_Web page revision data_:
——————

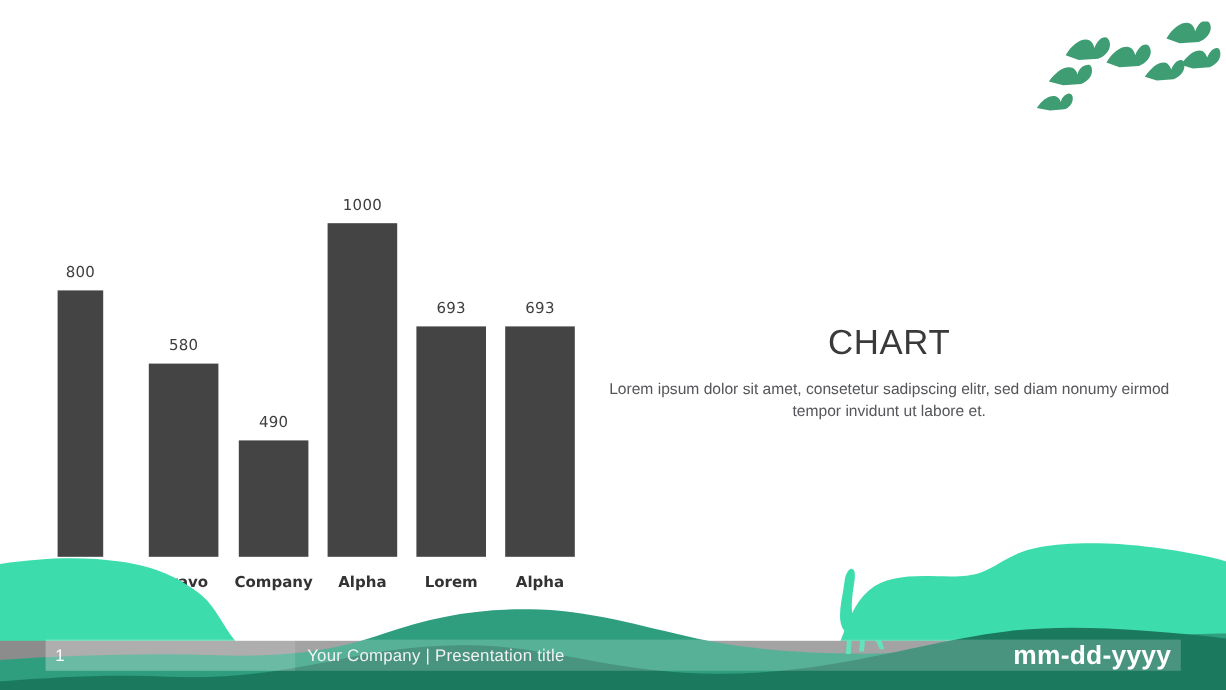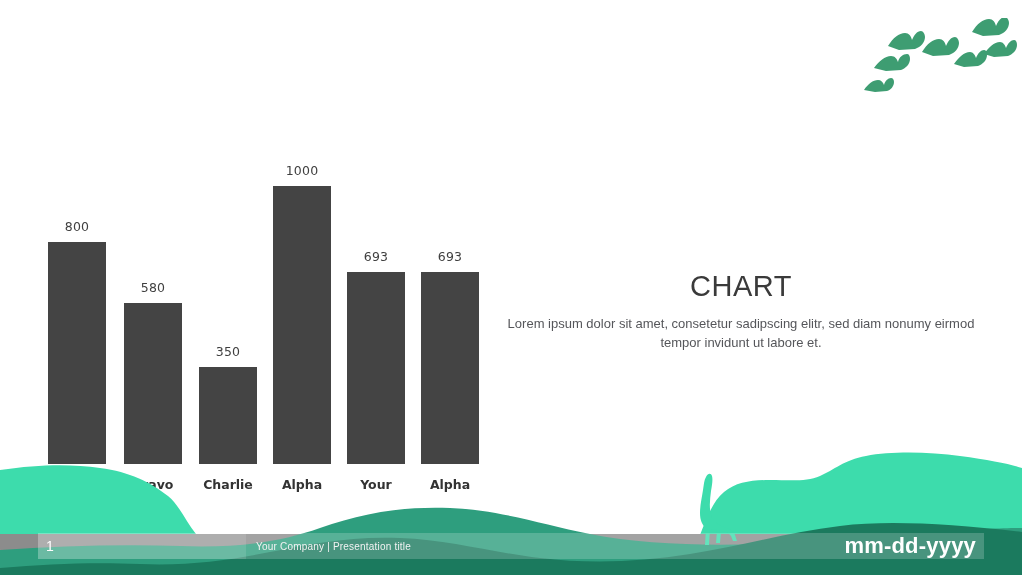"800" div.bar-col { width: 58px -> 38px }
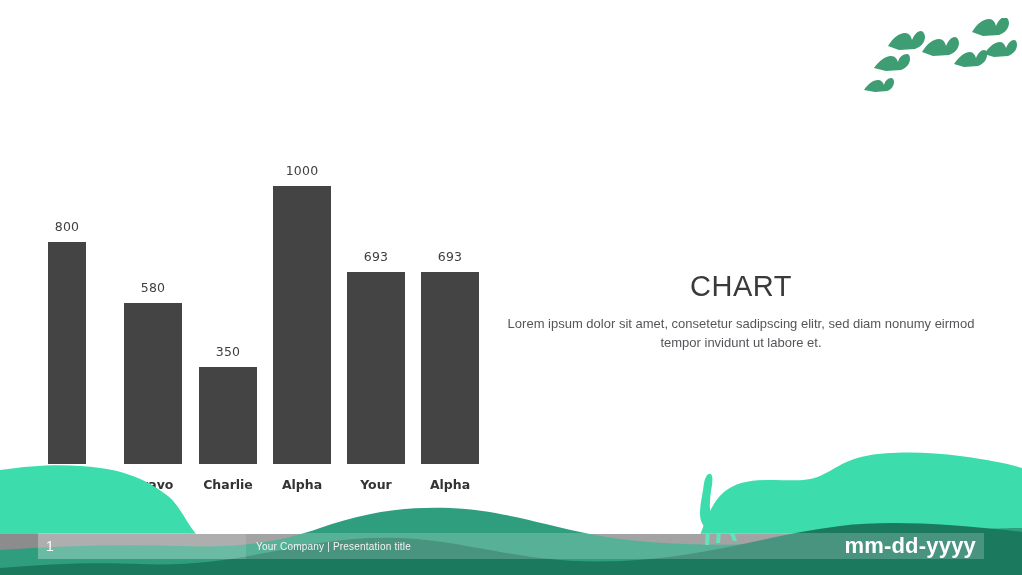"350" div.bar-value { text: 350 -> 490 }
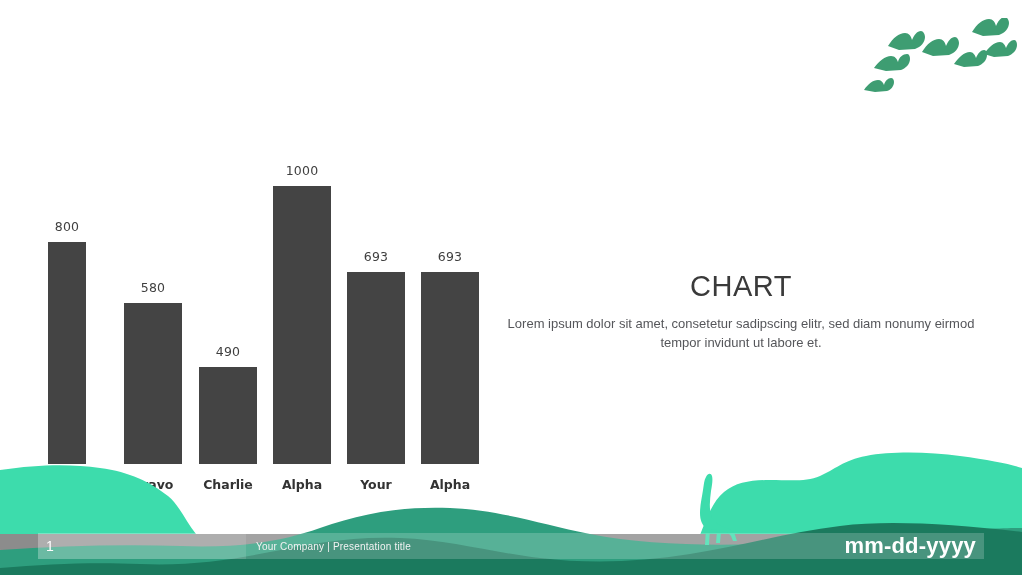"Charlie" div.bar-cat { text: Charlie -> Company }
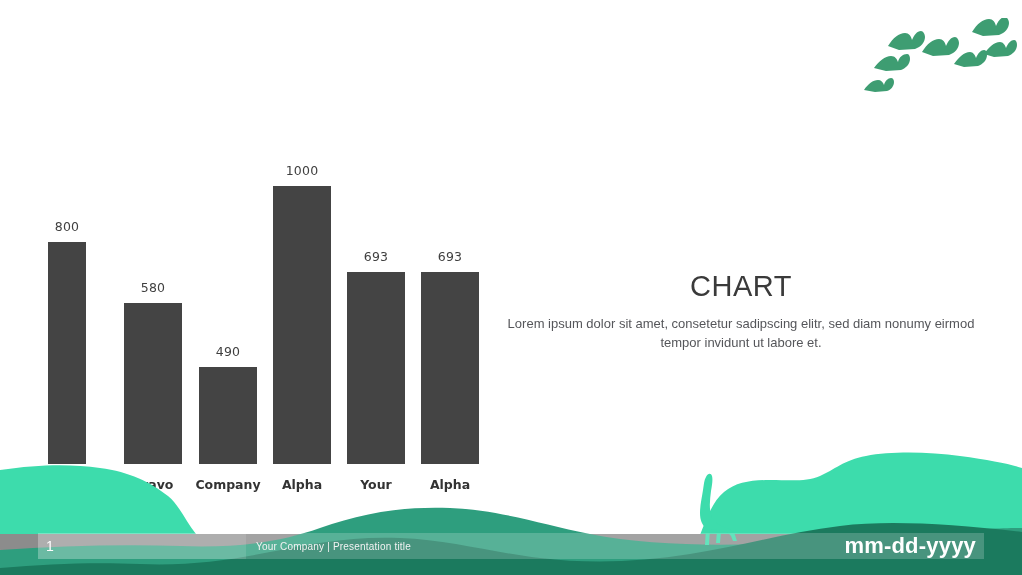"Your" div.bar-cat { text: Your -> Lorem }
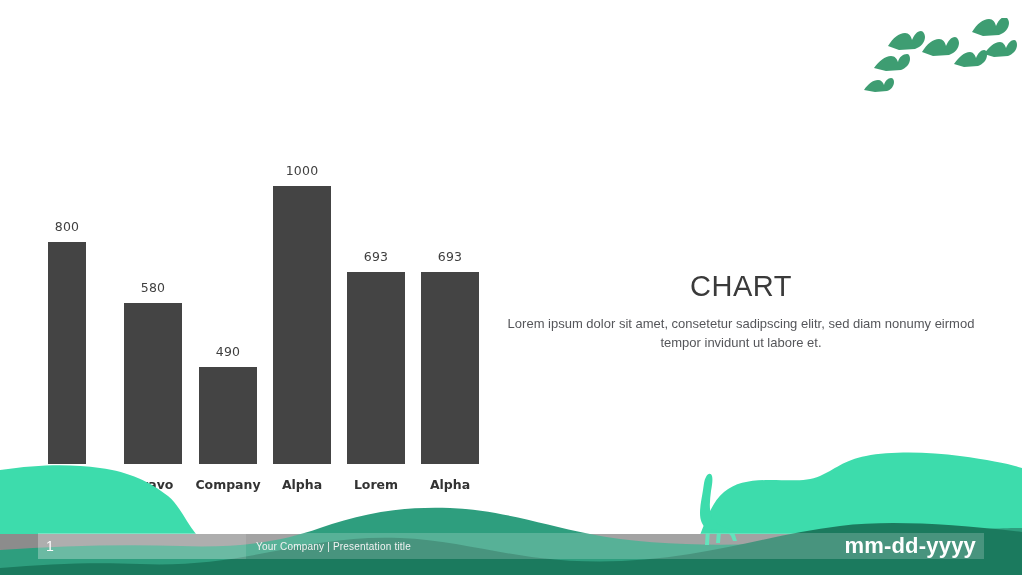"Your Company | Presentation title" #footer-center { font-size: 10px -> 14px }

——————

_AIM OF THE TASK_: All of the entries above need to be transcribed exactly, except for the pictures.

_WRITTEN ANSWER_:
"800" div.bar-col { width: 58px -> 38px }
"350" div.bar-value { text: 350 -> 490 }
"Charlie" div.bar-cat { text: Charlie -> Company }
"Your" div.bar-cat { text: Your -> Lorem }
"Your Company | Presentation title" #footer-center { font-size: 10px -> 14px }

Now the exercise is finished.